Start of Input
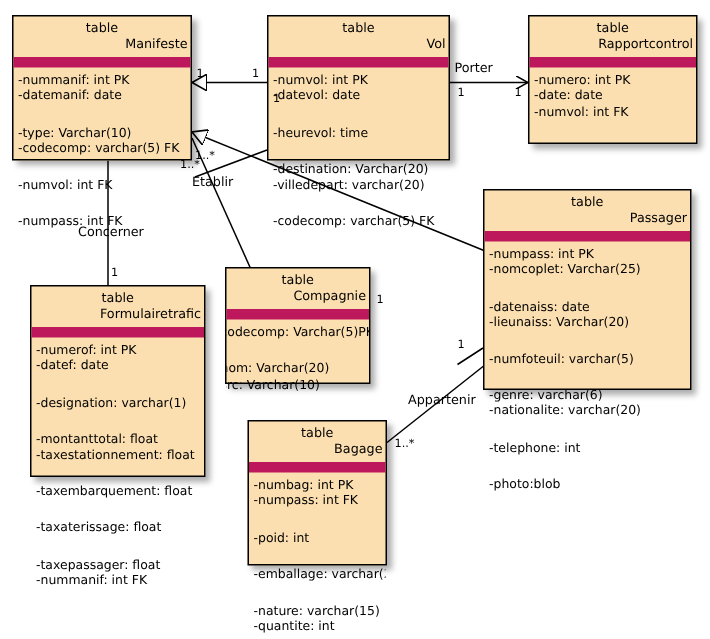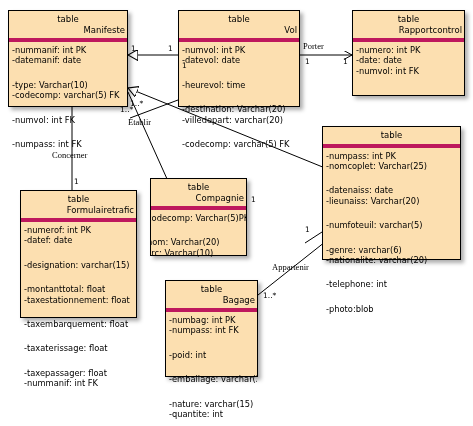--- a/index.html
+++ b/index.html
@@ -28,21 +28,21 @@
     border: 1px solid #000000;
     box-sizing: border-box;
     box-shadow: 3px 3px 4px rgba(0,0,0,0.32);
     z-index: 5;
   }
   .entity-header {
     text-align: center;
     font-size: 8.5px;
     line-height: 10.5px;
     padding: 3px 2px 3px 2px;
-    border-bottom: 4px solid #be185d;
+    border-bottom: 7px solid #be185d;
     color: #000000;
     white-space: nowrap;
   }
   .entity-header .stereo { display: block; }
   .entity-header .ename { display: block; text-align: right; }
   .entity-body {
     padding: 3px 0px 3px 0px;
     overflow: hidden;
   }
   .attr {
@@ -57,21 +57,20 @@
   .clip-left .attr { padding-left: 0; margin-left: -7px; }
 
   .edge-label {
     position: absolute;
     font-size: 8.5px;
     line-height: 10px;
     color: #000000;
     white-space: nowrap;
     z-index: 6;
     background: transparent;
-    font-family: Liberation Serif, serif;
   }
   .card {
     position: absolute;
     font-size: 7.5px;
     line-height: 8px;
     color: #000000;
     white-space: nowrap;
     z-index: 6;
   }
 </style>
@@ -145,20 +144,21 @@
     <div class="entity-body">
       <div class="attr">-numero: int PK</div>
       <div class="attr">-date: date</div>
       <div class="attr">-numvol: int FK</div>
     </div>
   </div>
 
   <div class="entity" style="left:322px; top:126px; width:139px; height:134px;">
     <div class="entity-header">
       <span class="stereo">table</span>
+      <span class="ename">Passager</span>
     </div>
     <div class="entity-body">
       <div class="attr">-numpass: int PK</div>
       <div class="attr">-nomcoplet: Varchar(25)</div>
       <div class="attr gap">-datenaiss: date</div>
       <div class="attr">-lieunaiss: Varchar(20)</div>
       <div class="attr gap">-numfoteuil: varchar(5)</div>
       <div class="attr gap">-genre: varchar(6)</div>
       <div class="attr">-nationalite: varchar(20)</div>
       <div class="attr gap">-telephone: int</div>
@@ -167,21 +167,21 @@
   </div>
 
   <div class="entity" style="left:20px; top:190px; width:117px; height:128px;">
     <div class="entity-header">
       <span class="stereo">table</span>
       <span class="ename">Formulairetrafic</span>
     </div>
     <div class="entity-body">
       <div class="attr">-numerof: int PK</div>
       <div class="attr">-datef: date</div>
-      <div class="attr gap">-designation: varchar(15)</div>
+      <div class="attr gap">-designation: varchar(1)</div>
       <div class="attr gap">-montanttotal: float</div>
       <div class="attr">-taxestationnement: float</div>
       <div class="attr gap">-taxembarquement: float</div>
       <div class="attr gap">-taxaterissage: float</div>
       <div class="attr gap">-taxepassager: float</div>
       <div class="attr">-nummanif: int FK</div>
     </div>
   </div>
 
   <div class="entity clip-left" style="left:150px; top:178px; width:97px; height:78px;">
End of Input
Task goal:
When you copy the records above, keep every word exact and leave out the pictures they contain.

Solution to the exercise:
--- a/index.html
+++ b/index.html
@@ -28,21 +28,21 @@
     border: 1px solid #000000;
     box-sizing: border-box;
     box-shadow: 3px 3px 4px rgba(0,0,0,0.32);
     z-index: 5;
   }
   .entity-header {
     text-align: center;
     font-size: 8.5px;
     line-height: 10.5px;
     padding: 3px 2px 3px 2px;
-    border-bottom: 4px solid #be185d;
+    border-bottom: 7px solid #be185d;
     color: #000000;
     white-space: nowrap;
   }
   .entity-header .stereo { display: block; }
   .entity-header .ename { display: block; text-align: right; }
   .entity-body {
     padding: 3px 0px 3px 0px;
     overflow: hidden;
   }
   .attr {
@@ -57,21 +57,20 @@
   .clip-left .attr { padding-left: 0; margin-left: -7px; }
 
   .edge-label {
     position: absolute;
     font-size: 8.5px;
     line-height: 10px;
     color: #000000;
     white-space: nowrap;
     z-index: 6;
     background: transparent;
-    font-family: Liberation Serif, serif;
   }
   .card {
     position: absolute;
     font-size: 7.5px;
     line-height: 8px;
     color: #000000;
     white-space: nowrap;
     z-index: 6;
   }
 </style>
@@ -145,20 +144,21 @@
     <div class="entity-body">
       <div class="attr">-numero: int PK</div>
       <div class="attr">-date: date</div>
       <div class="attr">-numvol: int FK</div>
     </div>
   </div>
 
   <div class="entity" style="left:322px; top:126px; width:139px; height:134px;">
     <div class="entity-header">
       <span class="stereo">table</span>
+      <span class="ename">Passager</span>
     </div>
     <div class="entity-body">
       <div class="attr">-numpass: int PK</div>
       <div class="attr">-nomcoplet: Varchar(25)</div>
       <div class="attr gap">-datenaiss: date</div>
       <div class="attr">-lieunaiss: Varchar(20)</div>
       <div class="attr gap">-numfoteuil: varchar(5)</div>
       <div class="attr gap">-genre: varchar(6)</div>
       <div class="attr">-nationalite: varchar(20)</div>
       <div class="attr gap">-telephone: int</div>
@@ -167,21 +167,21 @@
   </div>
 
   <div class="entity" style="left:20px; top:190px; width:117px; height:128px;">
     <div class="entity-header">
       <span class="stereo">table</span>
       <span class="ename">Formulairetrafic</span>
     </div>
     <div class="entity-body">
       <div class="attr">-numerof: int PK</div>
       <div class="attr">-datef: date</div>
-      <div class="attr gap">-designation: varchar(15)</div>
+      <div class="attr gap">-designation: varchar(1)</div>
       <div class="attr gap">-montanttotal: float</div>
       <div class="attr">-taxestationnement: float</div>
       <div class="attr gap">-taxembarquement: float</div>
       <div class="attr gap">-taxaterissage: float</div>
       <div class="attr gap">-taxepassager: float</div>
       <div class="attr">-nummanif: int FK</div>
     </div>
   </div>
 
   <div class="entity clip-left" style="left:150px; top:178px; width:97px; height:78px;">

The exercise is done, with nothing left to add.